And soon he begins to understand. There is no way to go out of the room. The door opens inward, it does not open out. Someone can come in from outside; no one can go out from inside. The man feels good—there is a young, beautiful girl; a companion is here; no fear. But twenty-four hours they sit in their chairs in that room. One hour, two hours, night and day—twenty-four hours—no way out. Even if you close your eyes and sleep, you know two people are present; they will be watching. In hell there is no other torture; those three must live in the same room. Within three days he feels that that old hell in which one was burned in fire was better; this new invention seems dangerous. At least there would have been some excitement—being burned, thrown into fire—something! Here nothing happens. Just these three sit in one room. The questioning ends—like when people meet in a train, the talk ends; in a waiting room, where are you going, what’s this and that, it ends. Then people begin to read the time-table again and again. The conversation ends, the information is over, recognition made—now no way remains. Within three days he knows this is a great hell, invented by a very devilish intelligence. The old devil was not so inventive.

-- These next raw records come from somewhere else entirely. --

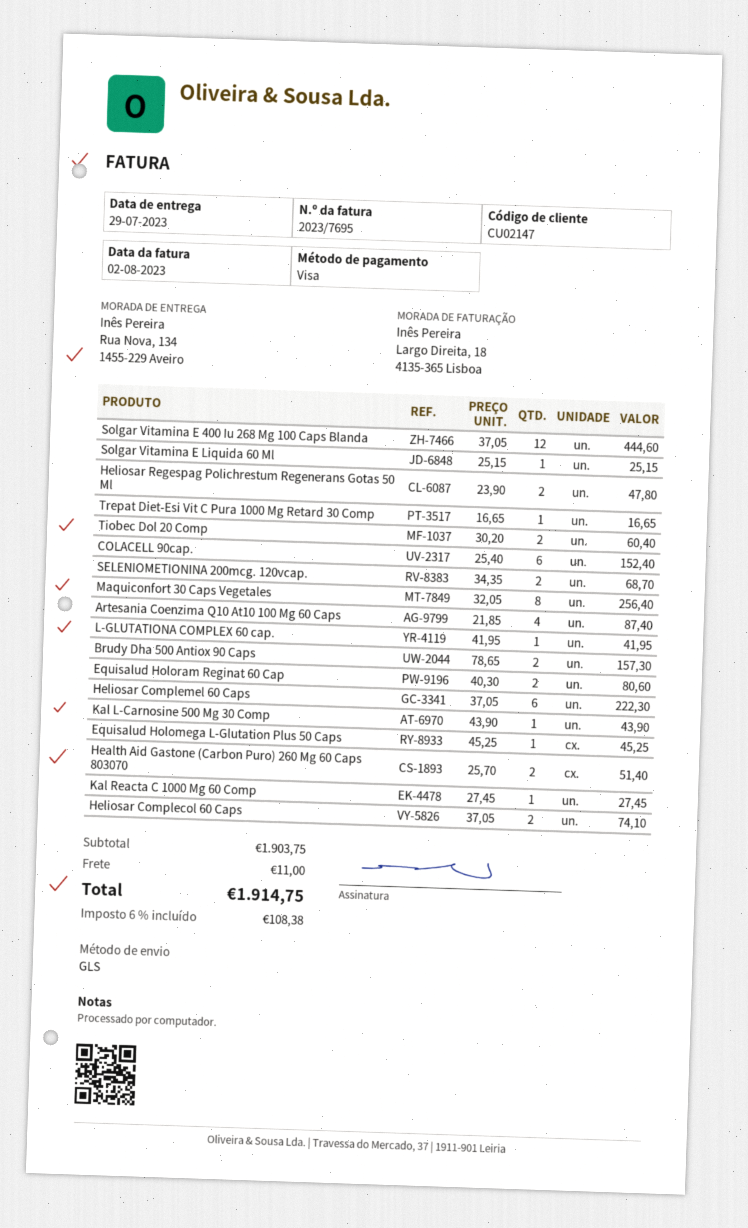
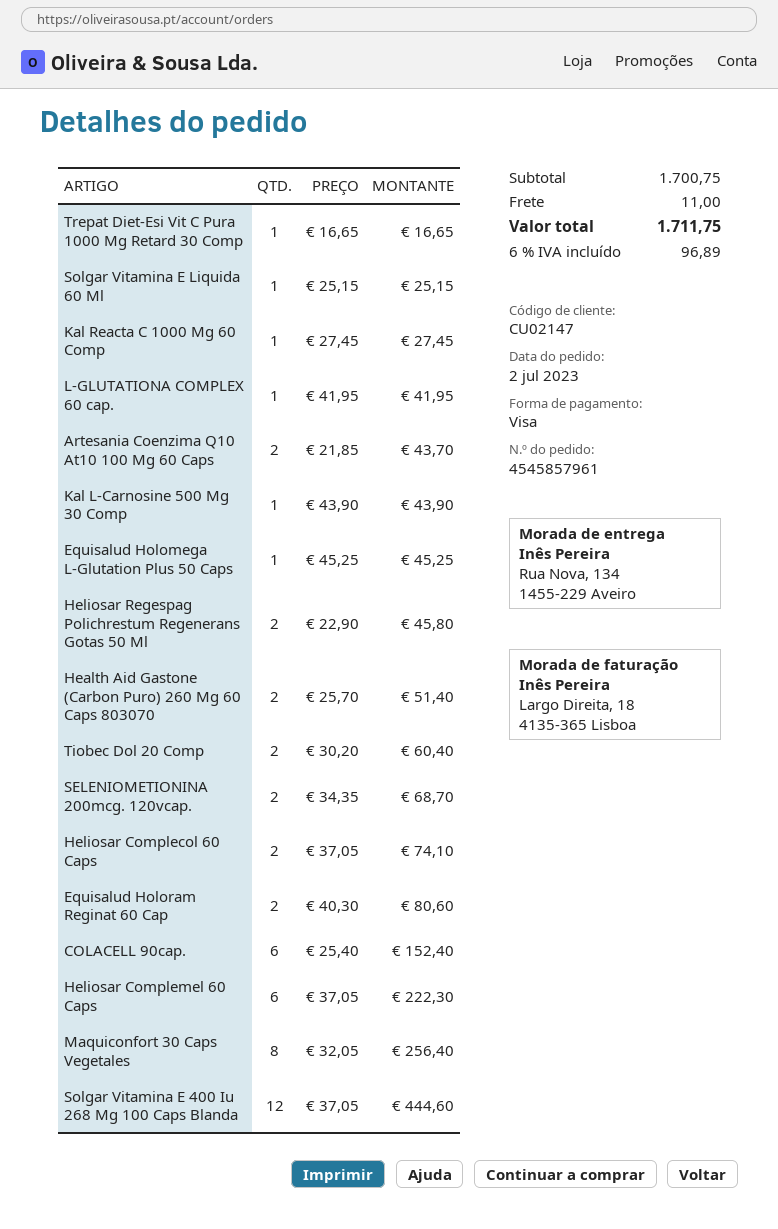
Heliosar Regespag Polichrestum Regenerans Gotas 50 Ml: 2 x 23.90 = 47.80 -> 2 x 22.90 = 45.80
Artesania Coenzima Q10 At10 100 Mg 60 Caps: 4 x 21.85 = 87.40 -> 2 x 21.85 = 43.70
Brudy Dha 500 Antiox 90 Caps: 2 x 78.65 = 157.30 -> none
subtotal: 1903.75 -> 1700.75
tax: 6% = 108.38 -> 6% = 96.89
total: 1914.75 -> 1711.75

When two lovers are locked in one room, in three days love becomes hell. It is bound to happen. The cause is not love’s fault. The cause is the effort to stand on toes. Marriage in this world cannot succeed until people stop trying to show. The family cannot become heaven until people stop the effort to show; friendship will carry poison; relationships will produce disease. Because whatever we try to show cannot last long. What I am, I can be always. What I try to show, I can be only sometimes—and being that will be painful. I will have to strive for it. Striving will bring labor. And for that which I have to strive, my goodwill will be destroyed.
To accept oneself as one is—that is Tao. And even from that acceptance a movement comes into life. Do not think it stops movement. Movement comes—but without tension. Then, from what one is, the flow issues. Now we have to drag ourselves. For this dragging we employ two devices: either we are pushed from behind, or ropes are tied to pull us from ahead. All our movements are like this. Either someone pushes us from behind.

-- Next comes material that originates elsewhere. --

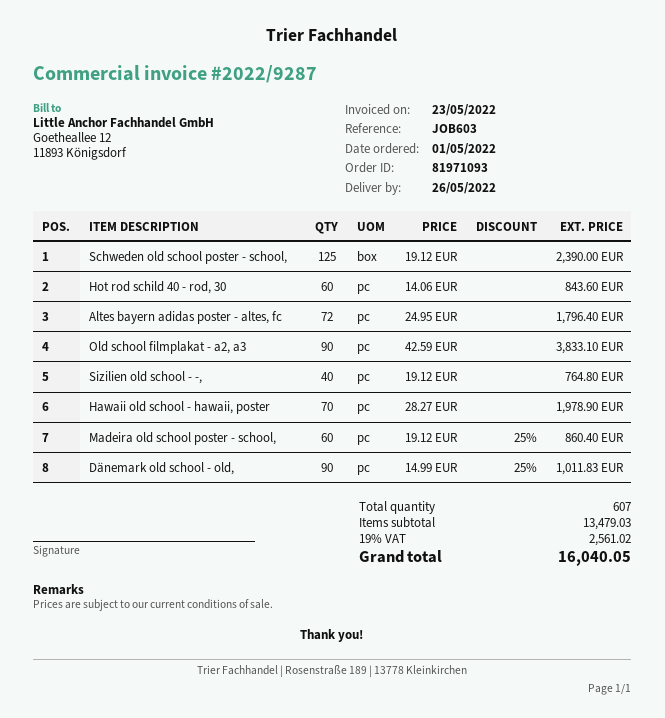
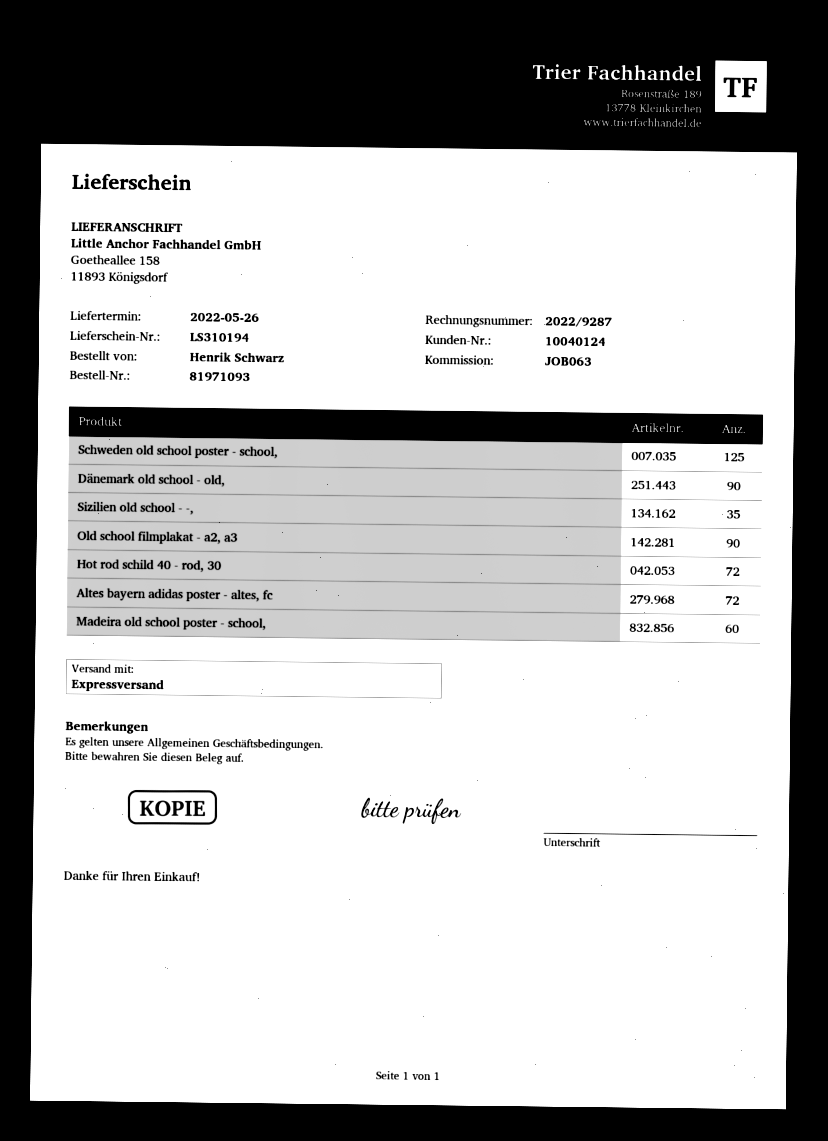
reference: JOB603 -> JOB063
Hot rod schild 40 - rod, 30: 60 -> 72
Sizilien old school - -,: 40 -> 35
Hawaii old school - hawaii, poster: 70 -> none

Parents keep pushing the son: study, get educated; if you study you will become a nawab. What is the condition of the nawab, nobody cares. They still keep saying: study and you will become a nawab. Ambition! You will become something—the push from behind. When a man becomes capable of pushing himself, he cannot push himself from behind; others can push. To push himself, he must place ambition in the future: if I work hard today, tomorrow I will get this; a star in the sky—someday I will reach there if I labor. Then the man runs. The star ahead pulls. Two ways only—either someone pushes from behind, or we run for what lies ahead.
But both are artificial arrangements. There is another movement. No one pushing from behind, no one pulling from ahead; rather, my energy of prana is flowing of itself. My energy of life is flowing of itself.

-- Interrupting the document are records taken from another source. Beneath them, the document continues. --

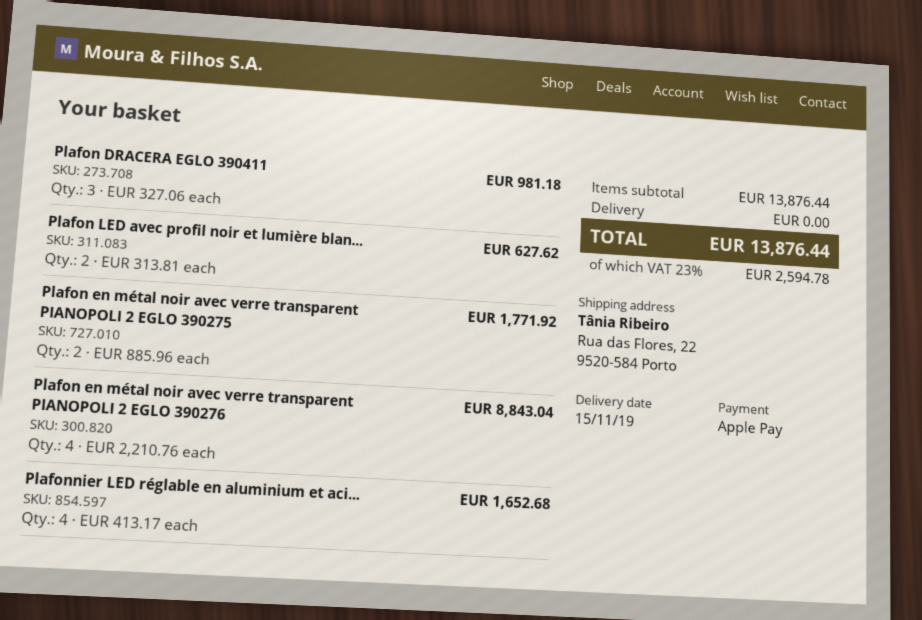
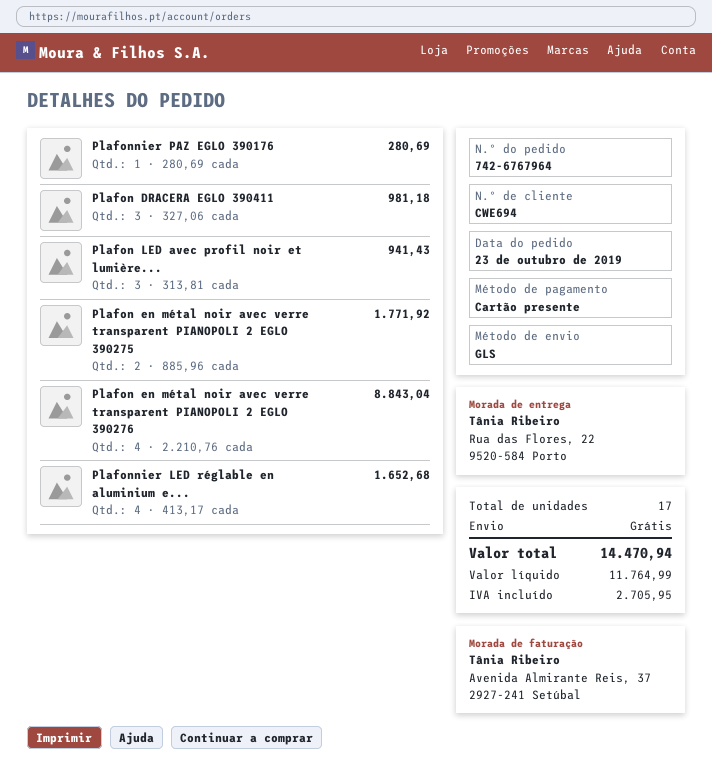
payment method: Apple Pay -> gift card
Plafon LED avec profil noir et lumière blan...: 2 x 313.81 = 627.62 -> 3 x 313.81 = 941.43
Plafonnier PAZ EGLO 390176: none -> 1 x 280.69 = 280.69
tax: 2594.78 -> 2705.95
total: 13876.44 -> 14470.94

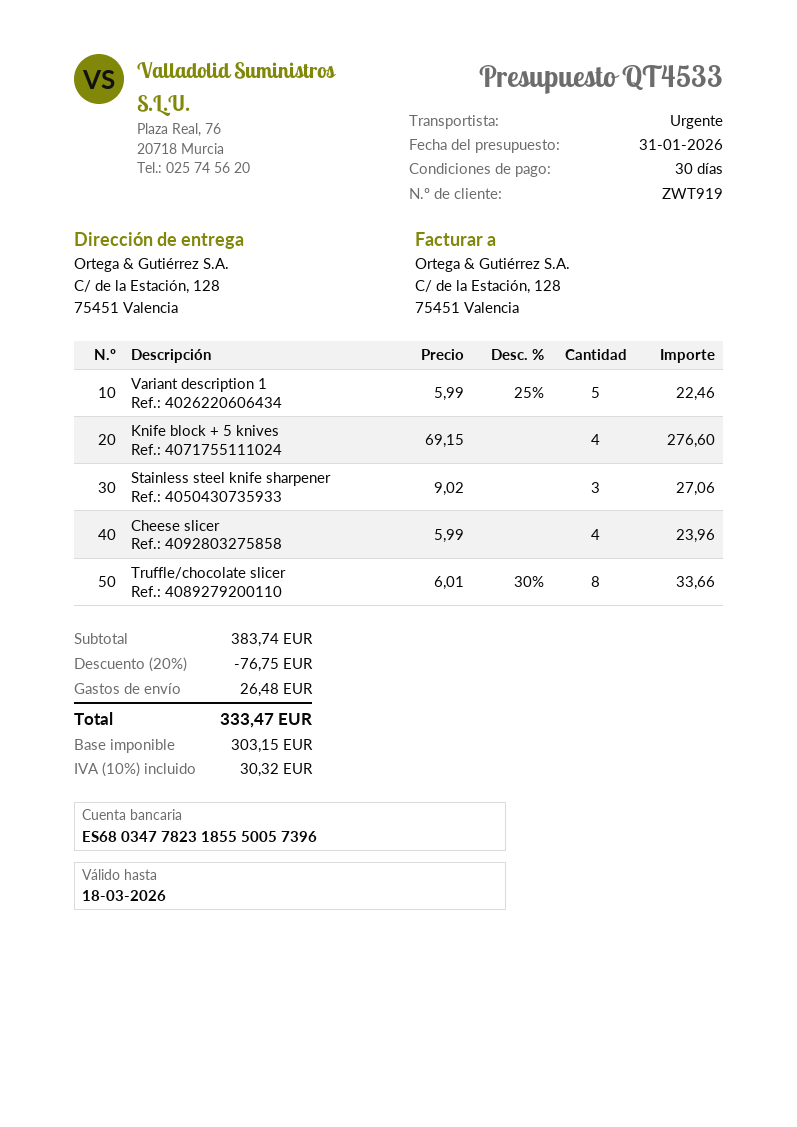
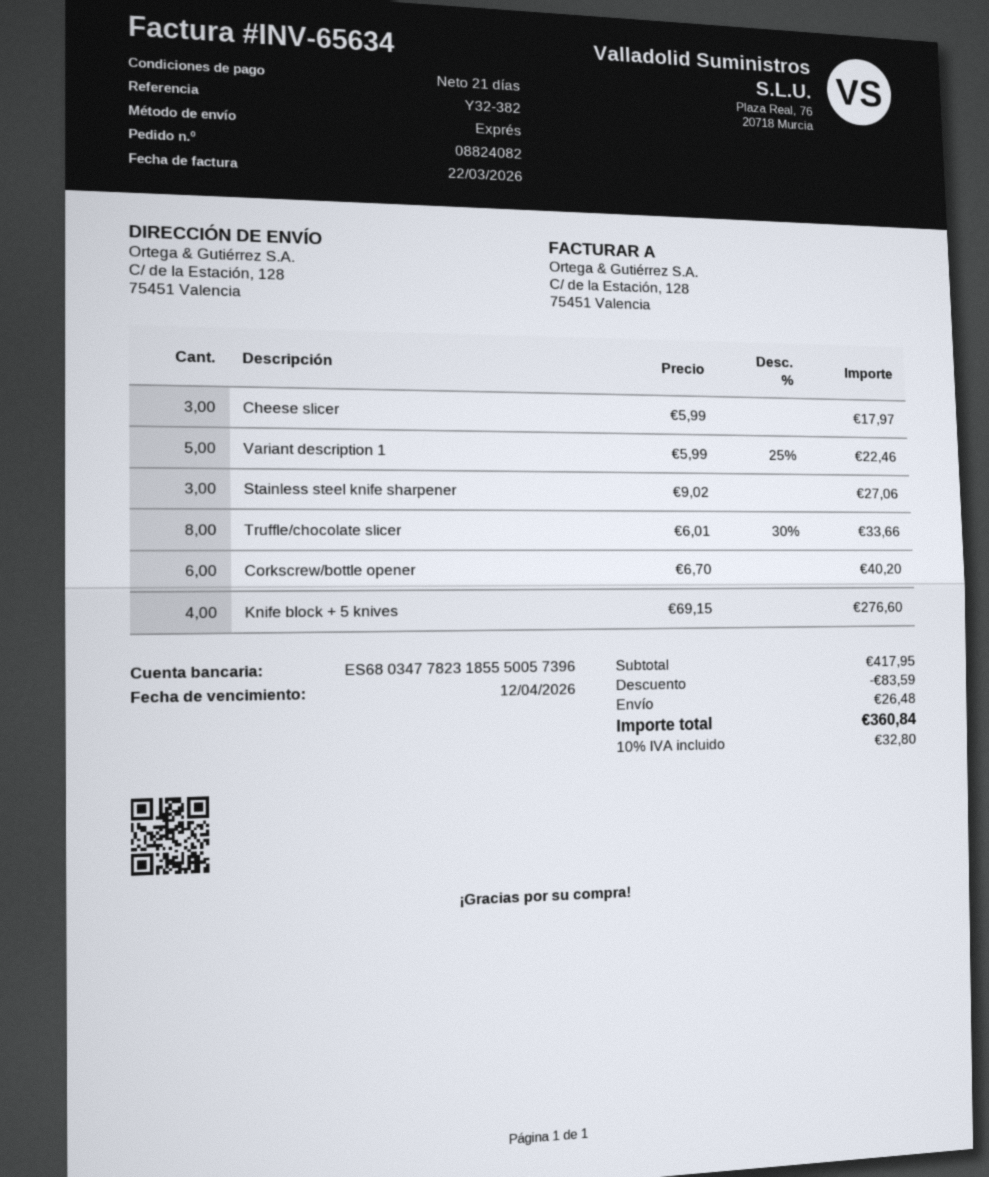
payment terms: 30 days -> 21 days
Cheese slicer: 4 x 5.99 = 23.96 -> 3 x 5.99 = 17.97
Corkscrew/bottle opener: none -> 6 x 6.70 = 40.20
subtotal: 383.74 -> 417.95
discount: 76.75 -> 83.59
tax: 10% = 30.32 -> 10% = 32.80
total: 333.47 -> 360.84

We say the river flows toward the ocean. It is not right to say that; it is not just to the river. We think so because we see all the states of the river. But what does the river know of the ocean? The river is only flowing; flowing is the name of river. Flowing, flowing, it reaches the ocean—that is another matter. Flowing, flowing, the ocean is found—that is another matter. But the river is not flowing for the ocean.
If we could train a river to flow for the ocean, the likelihood is small that it would reach the ocean. Because the moment the river falls into the effort to reach the ocean, it will forget flowing. The reaching of the ocean will become more important; flowing will become less important. The river delights in its flowing. That delight one day brings it to the ocean.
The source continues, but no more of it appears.